Alois Brunner, présumé être un agent de l'Org, était autrefois responsable du camp d'internement de Drancy près de Paris et lié aux meurtres de 140 000 Juifs pendant l'Holocauste[15]. Selon Robert Wolfe, historien aux Archives nationales des États-Unis, « les services de renseignement de l'armée américaine ont accepté l'offre de Reinhard Gehlen de fournir une expertise présumée sur l'Armée rouge - et ont été escroqués par les nombreux meurtriers de masse qu'il a embauchés[13] ». James Critchfield a ensuite déclaré dans une interview avec un journaliste : « Il ne fait aucun doute que la CIA s'est laissée emporter par le recrutement de personnes plutôt mauvaises[10] ».

Les archives de la sécurité nationale américaine déclarent que Gehlen « employait de nombreux anciens nazis et criminels de guerre connus[16] ». Un article du Spiegel du 16 février 2011 présentait ce titre : « Les criminels nazis qui sont devenus des fantômes allemands ». L'article déclare[17] :

"Des documents de la CIA révélés par le département historique du BND montrent que le Bundestag, le parlement allemand, a également été informé de l'affaire.
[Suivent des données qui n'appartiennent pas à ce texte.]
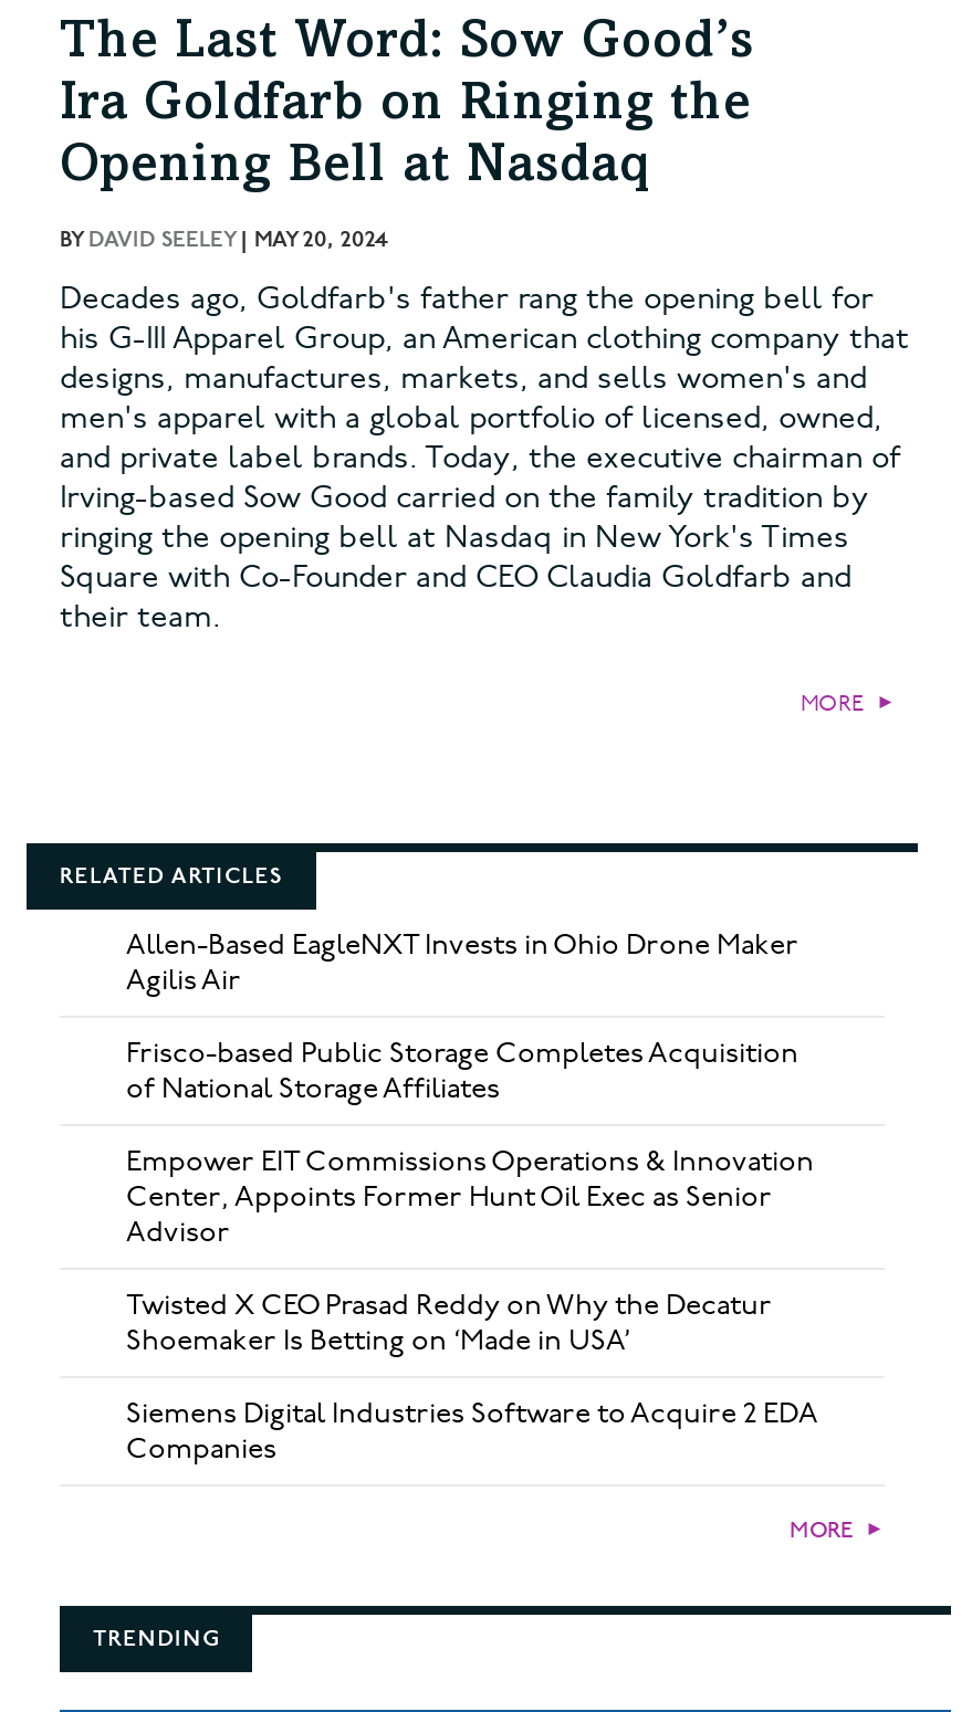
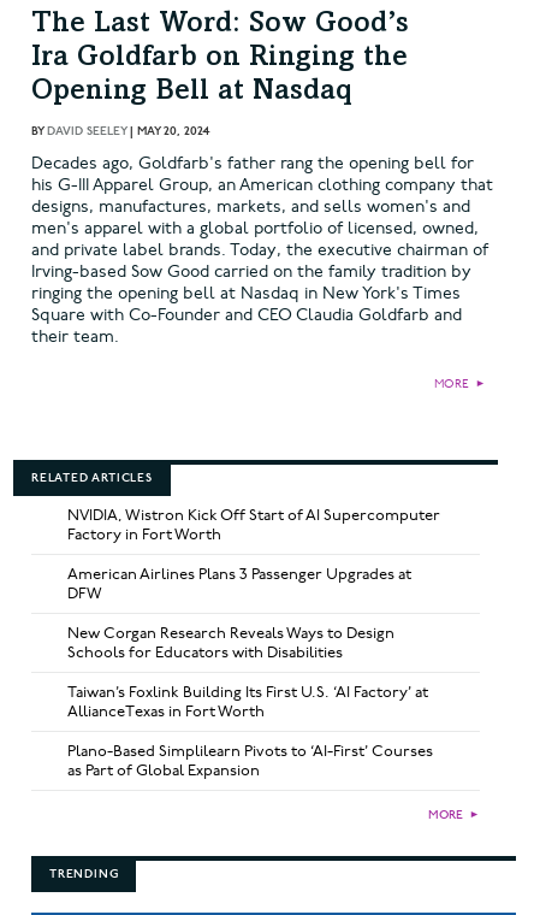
[126,927,798,998] Allen-Based EagleNXT Invests in Ohio Drone Maker | Agilis Air -> [67,505,440,544] NVIDIA, Wistron Kick Off Start of AI Supercomputer | Factory in Fort Worth
[126,1035,798,1106] Frisco-based Public Storage Completes Acquisition | of National Storage Affiliates -> [67,564,411,603] American Airlines Plans 3 Passenger Upgrades at | DFW
[126,1143,814,1250] Empower EIT Commissions Operations & Innovation | Center, Appoints Former Hunt Oil Exec as Senior | Advisor -> [67,623,394,662] New Corgan Research Reveals Ways to Design | Schools for Educators with Disabilities
[126,1287,772,1358] Twisted X CEO Prasad Reddy on Why the Decatur | Shoemaker Is Betting on ‘Made in USA’ -> [67,682,428,721] Taiwan’s Foxlink Building Its First U.S. ‘AI Factory’ at | AllianceTexas in Fort Worth
[126,1395,818,1466] Siemens Digital Industries Software to Acquire 2 EDA | Companies -> [67,741,433,780] Plano-Based Simplilearn Pivots to ‘AI-First’ Courses | as Part of Global Expansion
Selon ces documents, Reinhard Gehlen, chef de l'Org et plus tard président du BND, a déclaré le 11 décembre 1953 à la commission de la défense européenne du Bundestag qu'environ 40 de ses employés venaient de la SS et du SD. [...] S'il y avait ignorance à ce sujet, c'était uniquement parce que personne ne voulait le savoir - ni Gehlen, ni Adenauer, ni Globke et probablement beaucoup d'autres aussi.
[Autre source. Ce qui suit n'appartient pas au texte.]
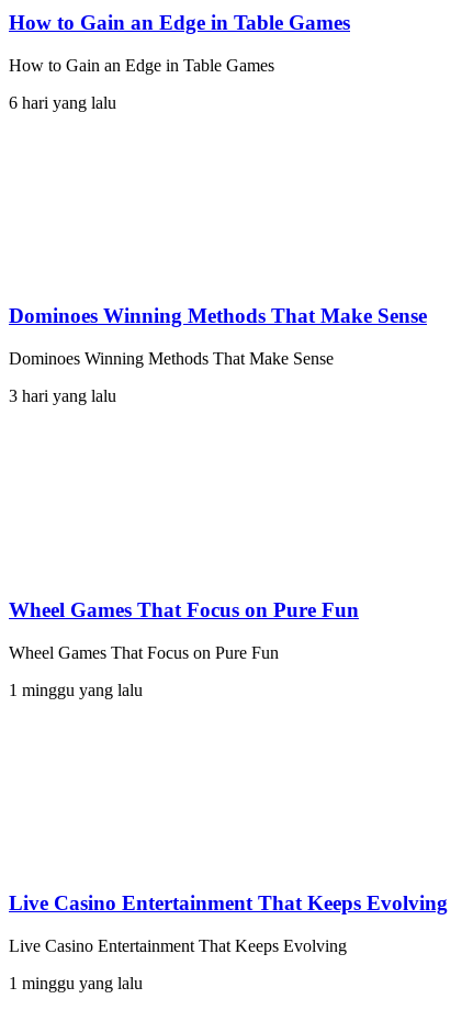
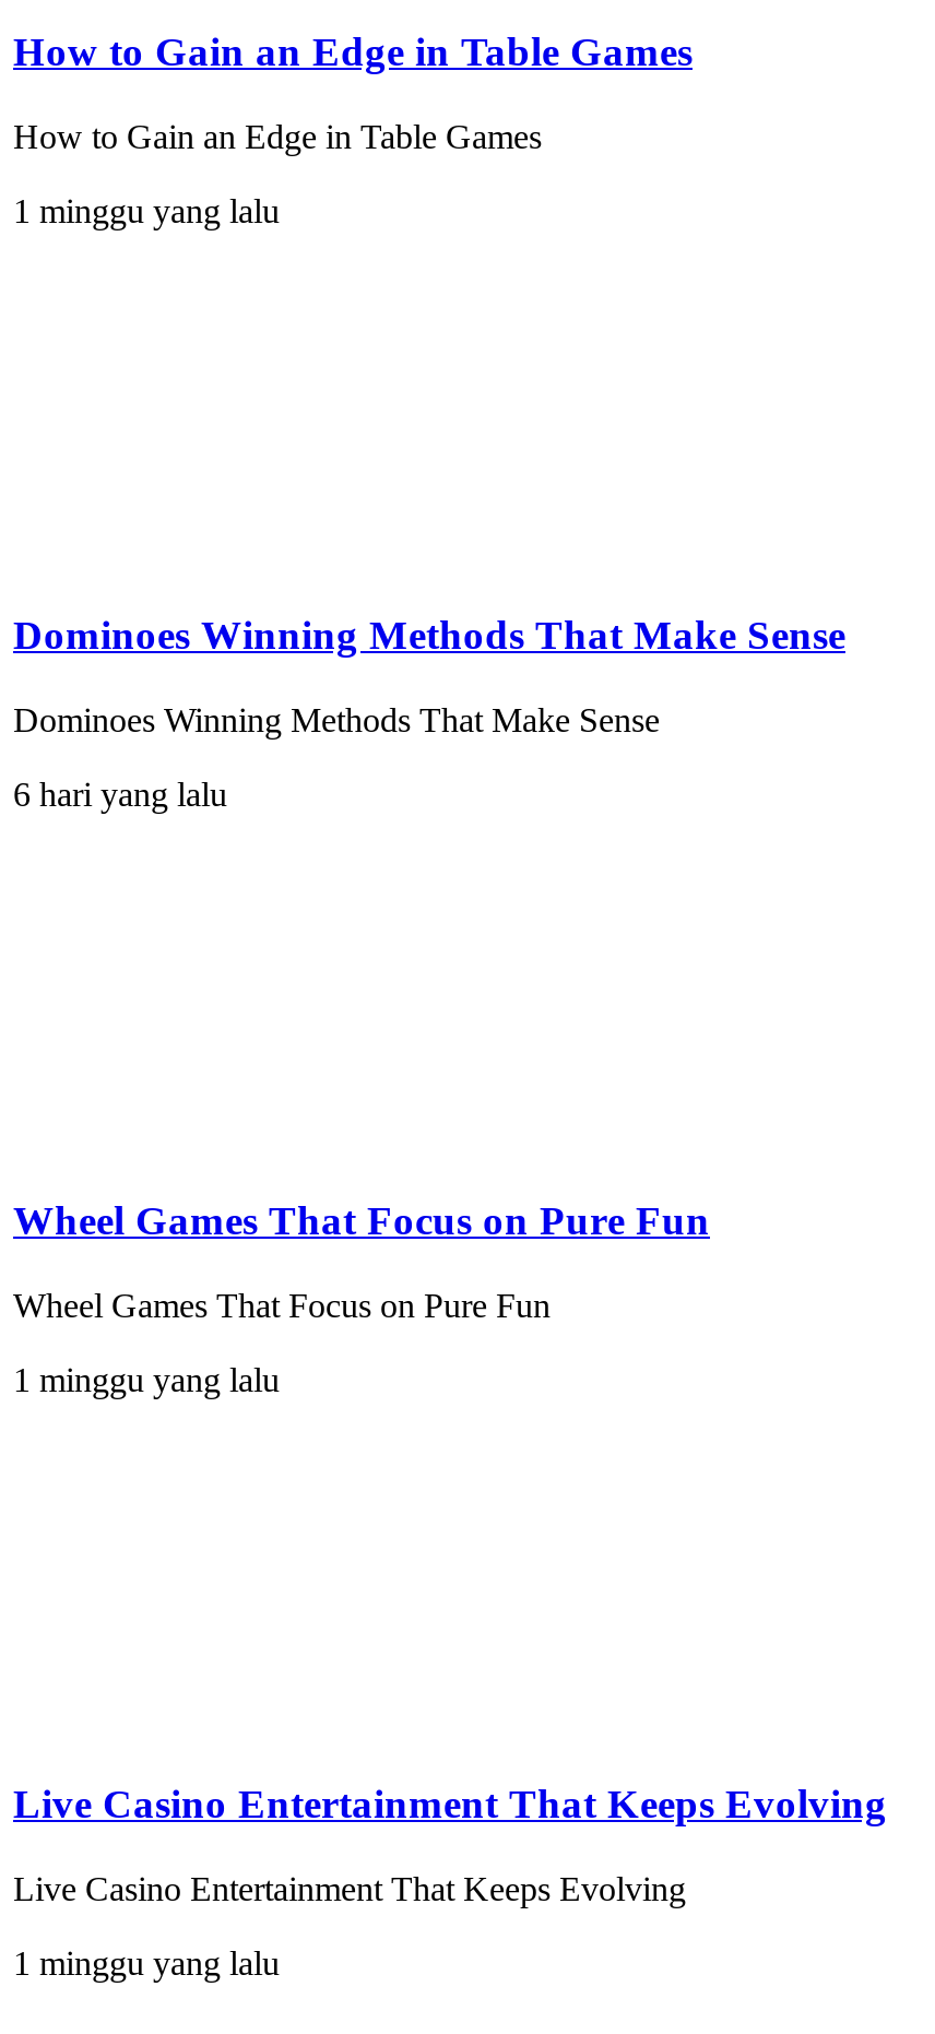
none -> [13,192,280,229] 1 minggu yang lalu
moved [9,93,116,112] -> [13,776,227,813]: 6 hari yang lalu
[9,387,116,405] 3 hari yang lalu -> none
Un article de The Independent du 29 juin 2018 affirma ceci à propos de certain employés de l'Org et de la BND[18] :

En activité jusqu'en 1956, date à laquelle elle a été remplacée par le BND, l'Organisation Gehlen a été autorisée à employer au moins 100 anciens officiers de la Gestapo ou SS. [...] Parmi eux se trouvaient l'adjoint d'Adolf Eichmann, Alois Brunner, qui allait mourir de vieillesse bien qu'il ait envoyé plus de 100 000 Juifs dans des ghettos ou des camps d'internement, et l'ancien major SS Emil Augsburg. [...] De nombreux anciens fonctionnaires nazis, dont Silberbauer, le ravisseur d'Anne Frank, ont été transférés de l'organisation Gehlen au BND. [...] Au lieu de les expulser, le BND semble même avoir été disposé à en recruter davantage – au moins pendant quelques années.

Les auteurs du livre A Nazi Past: Recasting German Identity in Postwar Europe déclarent que Reinhard Gehlen ne voulait tout simplement pas connaître les antécédents des hommes que la BND a embauchés dans les années 1950[19].

Les archives de la sécurité nationale américaine déclarent que Gehlen « a employé de nombreux anciens nazis et criminels de guerre connus[16] ».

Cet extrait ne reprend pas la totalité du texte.